Treatment of Abnormal Pap Result
Treatment depends on the underlying cause.
- Any fungal or bacterial infection has to be treated accordingly.
- A pregnant woman with an abnormal Pap test is monitored closely throughout her pregnancy. Monitoring may include a colposcopy. The goal is to rule out cervical cancer, a rare diagnosis. If cancer is ruled out, treatment for abnormal cell changes is done after delivery.
- Women in perimenopausal or menopausal age may show abnormal results due to the atrophic changes usually seen in this age group. These changes will clear up with the local use of estrogen creams.

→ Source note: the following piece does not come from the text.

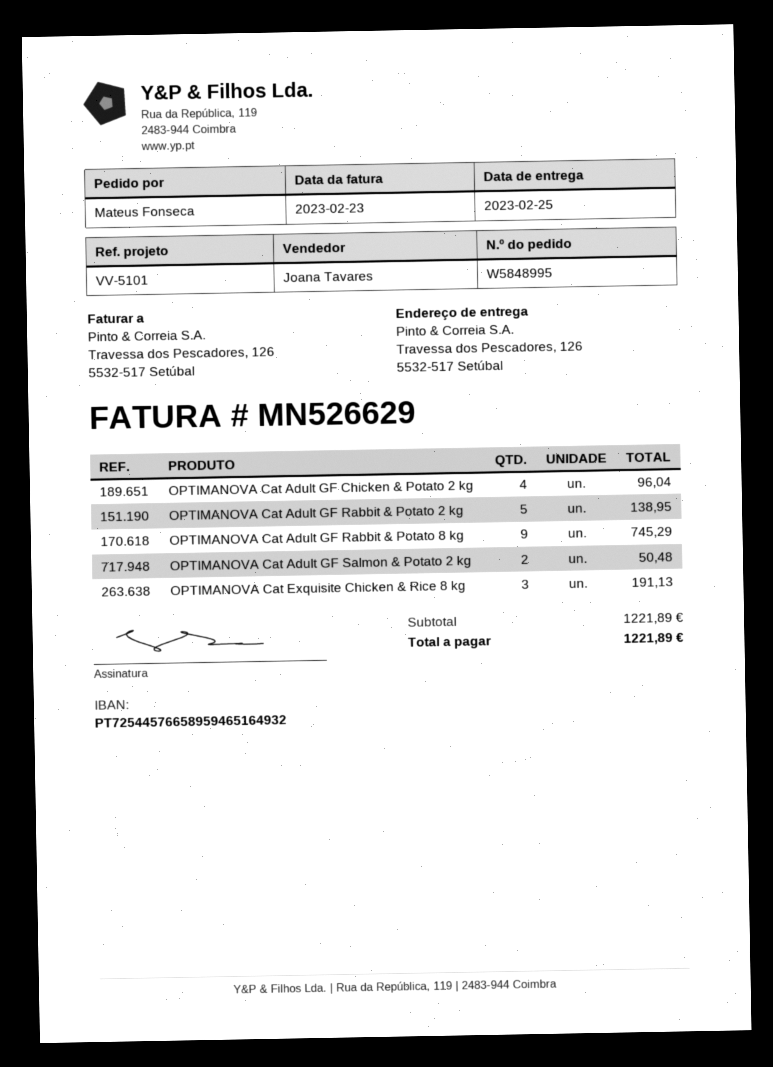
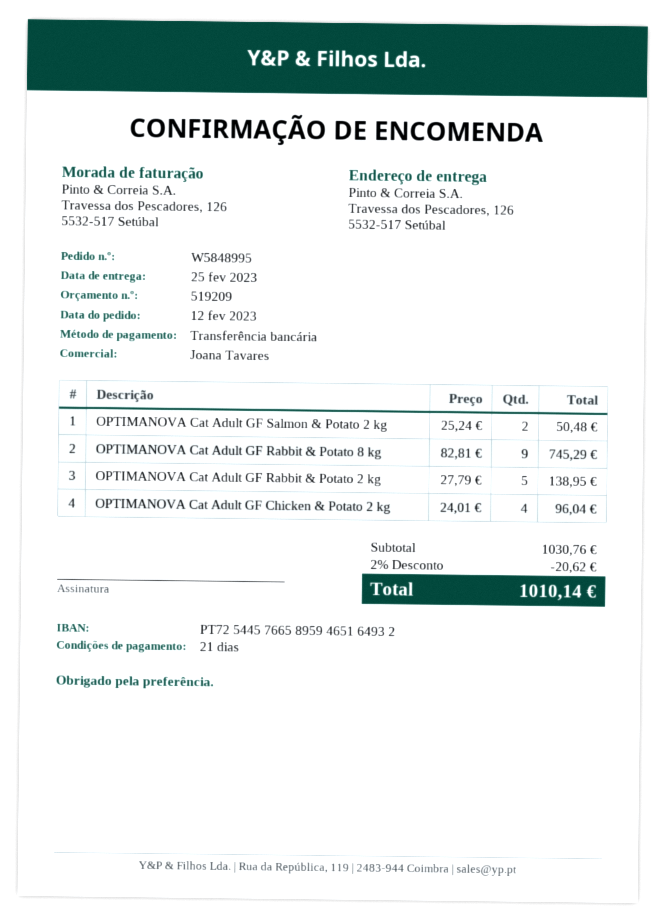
OPTIMANOVA Cat Exquisite Chicken & Rice 8 kg: 3 for 191.13 -> none
subtotal: 1221.89 -> 1030.76
discount: none -> 2% = 20.62
total: 1221.89 -> 1010.14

- Treatment of HSIL includes destroying or removing the abnormal tissue. Treatment choices include –
- Cone biopsy.
- Loop electrosurgical excision procedure (LEEP), which uses a thin, low-voltage electrified wire loop to cut out abnormal cervical cells.
- Cryotherapy, which destroys abnormal cervical cells by freezing them.
- Laser therapy, which uses a laser beam to destroy abnormal cervical cells.
- Treatment of cervical cancer depends on the stage of cancer and includes surgery, radiotherapy and chemotherapy.